Of course one could say a lot more about the central ideas behind these different theories and the principles they will prescribe, but cutting to the chase...I think both frameworks are ill-equipped to help us address the real challenges we face now, and in the decades to come. One of the points we can take away from the insights of Greave’s piece on our intrinsic vulnerability to cancer and disease is that this vulnerability simply *IS* part of normal species functioning. Recall this passage from Greave:

The blind process through which we and other species have emerged carries with it inevitable limitations, compromises and trade-offs. The reality is that for accidental or biologically sound, adaptive reasons, we have historically programmed fallibility. Covert tumours arise constantly, reflecting our intrinsic vulnerability, and each and every one of us harbours mutant clones with malignant potential.

Taking our evolutionary legacies seriously poses, I believe, insurmountable problems for egalitarians and sufficitarians. When in comes to determining how stringent the duty to mitigate genetic disadvantage is we should not be primarily concerned with the choice/chance distinction, or if we fall below “normal species functioning”. The real important questions are: what is the likelihood that we could actually mitigate this disadvantage via genetic intervention? And what would such an intervention cost? And how does the duty to mitigate genetic justice fit into the “big picture” perspective with respect to mitigating disadvantage more generally (e.g. socio-economic disadvantage)?

Only by addressing these tough questions we will be able to ensure that our response to genetic disadvantage is proportionate and fair. This big picture perspective and the concern for proportionality just doesn't seem to fit well within an egalitarian or sufficitarian framework. That is not to suggest that the priority view alone can do all the work. Recall I favour a hybrid or pluralist view that is a second-order, rather than first-order, social theory.
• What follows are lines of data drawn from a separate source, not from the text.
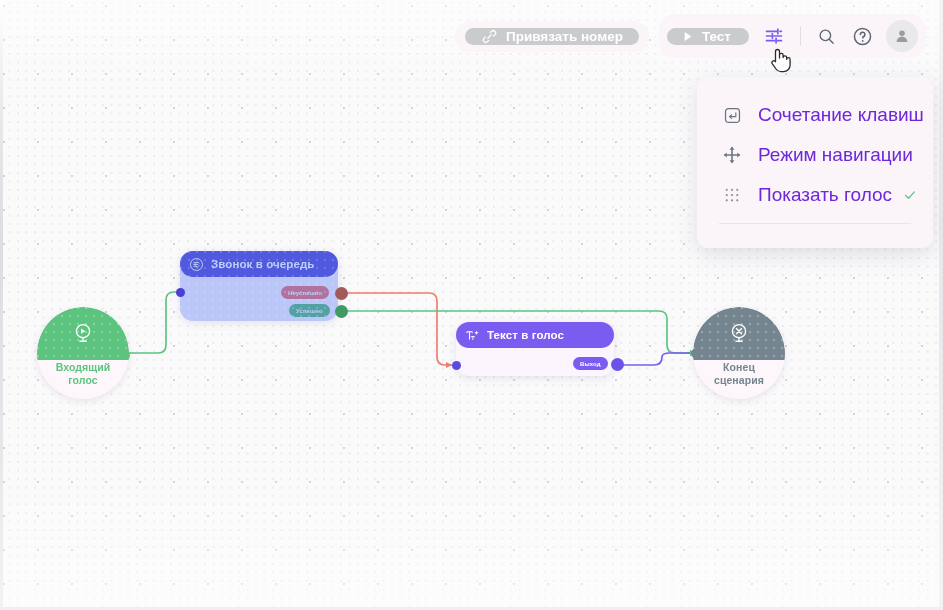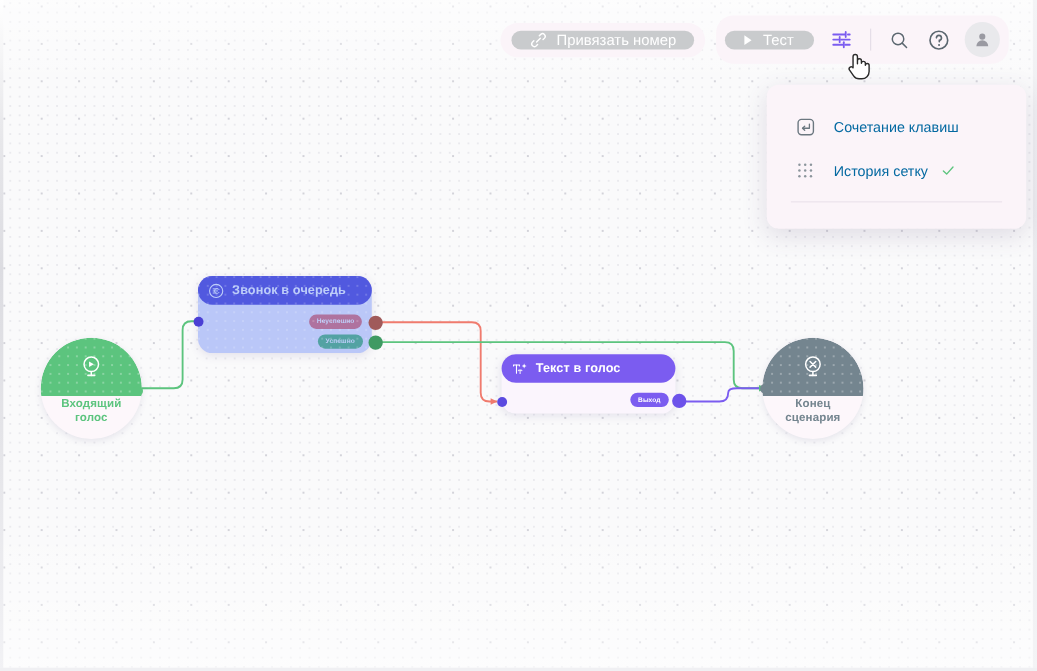--- a/index.html
+++ b/index.html
@@ -217,7 +217,7 @@
     color: #ffffff;
     font-family: inherit;
     font-size: 13.5px;
-    font-weight: 400;
+    font-weight: 700;
     display: flex;
     align-items: center;
     gap: 8px;

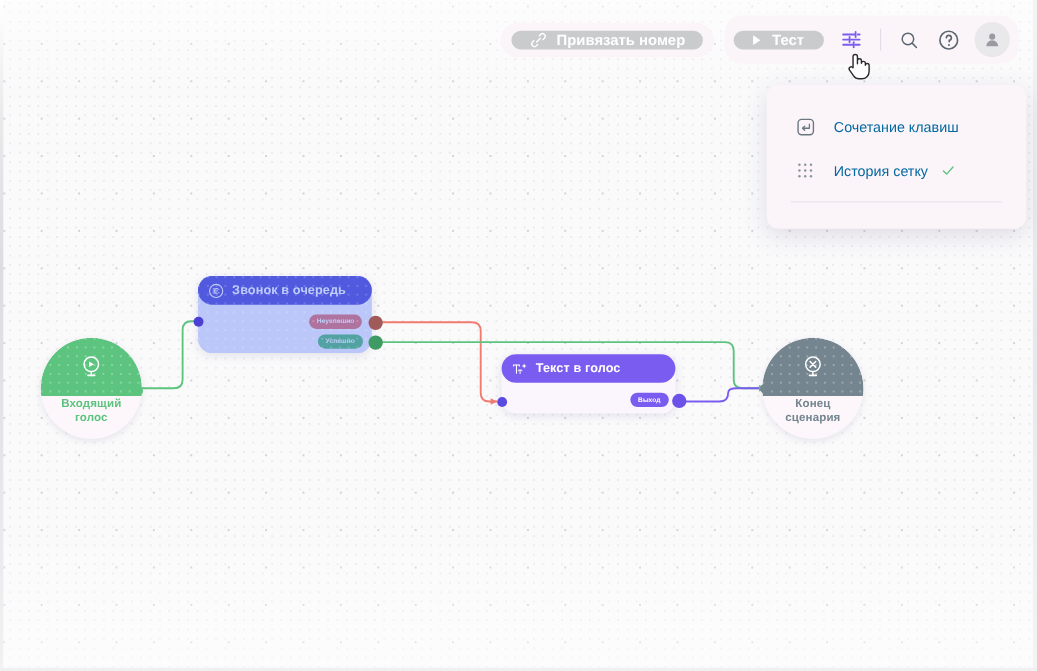--- a/index.html
+++ b/index.html
@@ -297,8 +297,8 @@
     justify-content: center;
   }
   .mi-label {
-    font-size: 13px;
-    color: #0369a1;
+    font-size: 19px;
+    color: #6d28d9;
     white-space: nowrap;
   }
   .mi-check {

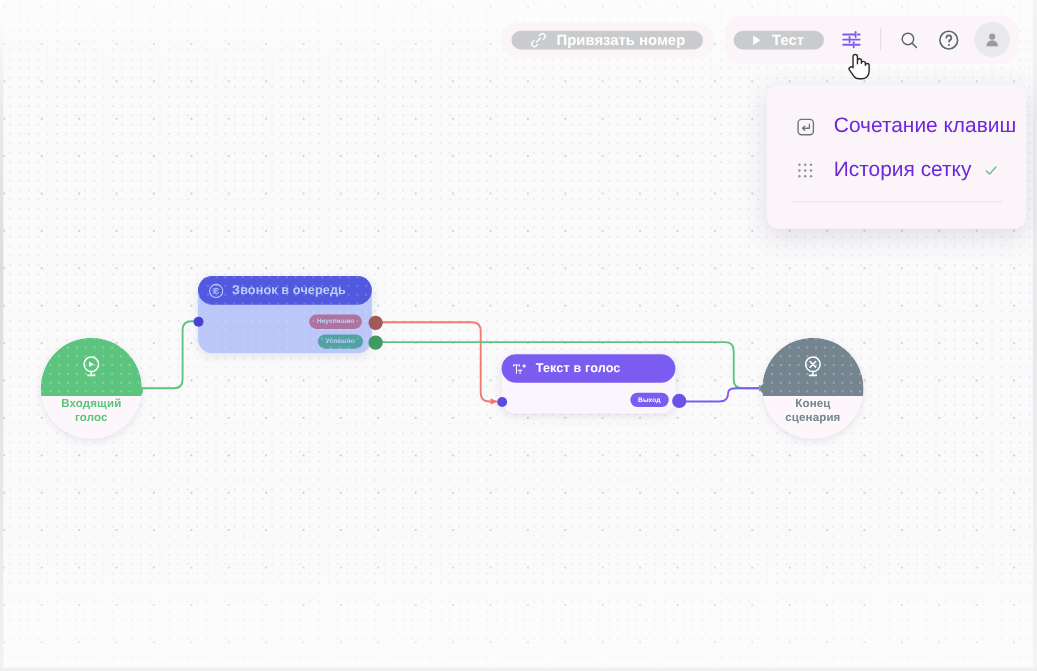--- a/index.html
+++ b/index.html
@@ -489,6 +489,18 @@
       <span class="mi-label">Сочетание клавиш</span>
     </div>
 
+    <div class="menu-item">
+      <span class="mi-icon">
+        <svg width="20" height="20" viewBox="0 0 24 24">
+          <path d="M12 3.4 L12 20.6 M3.4 12 L20.6 12" stroke="#6b7780" stroke-width="1.9" stroke-linecap="round"></path>
+          <path d="M12 2.2 L15 5.6 L9 5.6 Z" fill="#6b7780"></path>
+          <path d="M12 21.8 L15 18.4 L9 18.4 Z" fill="#6b7780"></path>
+          <path d="M2.2 12 L5.6 9 L5.6 15 Z" fill="#6b7780"></path>
+          <path d="M21.8 12 L18.4 9 L18.4 15 Z" fill="#6b7780"></path>
+        </svg>
+      </span>
+      <span class="mi-label">Режим навигации</span>
+    </div>
 
     <div class="menu-item">
       <span class="mi-icon">

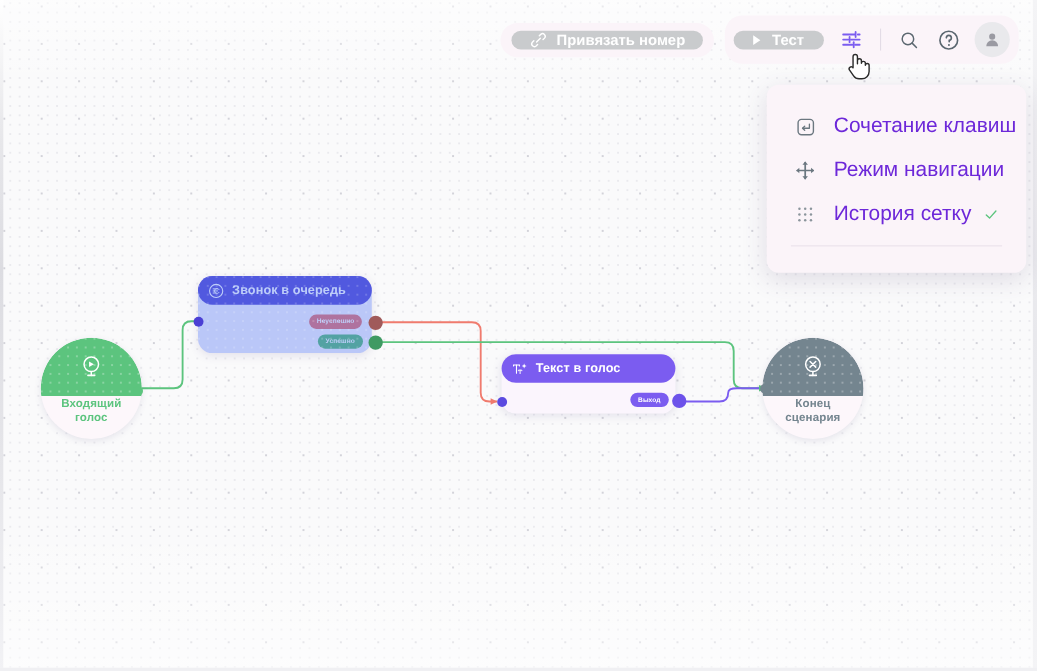--- a/index.html
+++ b/index.html
@@ -518,7 +518,7 @@
           </g>
         </svg>
       </span>
-      <span class="mi-label">История сетку</span>
+      <span class="mi-label">Показать голос</span>
       <span class="mi-check">
         <svg width="14" height="14" viewBox="0 0 24 24">
           <path d="M4.5 12.8 L9.6 17.6 L19.5 6.6" fill="none" stroke="#5cc47e" stroke-width="2.1" stroke-linecap="round" stroke-linejoin="round"></path>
But when it comes to genetic justice I think priority (rather than equality or sufficiency) is the value that ought to be doing a good deal of the work in helping us figure out what the demands of genetic justice are in the "here and now", and in the foreseeable future.

So taking our evolutionary legacies seriously reinforces, I believe, the attraction of invoking a prioritarian (rather than egalitarian or sufficitarian) framework to work through these issues. And reading through Greave's article made me realise that one of the skills a political theorist must exercise is not only understanding the history our culture, political institutions, economy, etc., but also our biological history. A theory of genetic justice that is informed by this history is one that is better placed to yield sage prescriptions.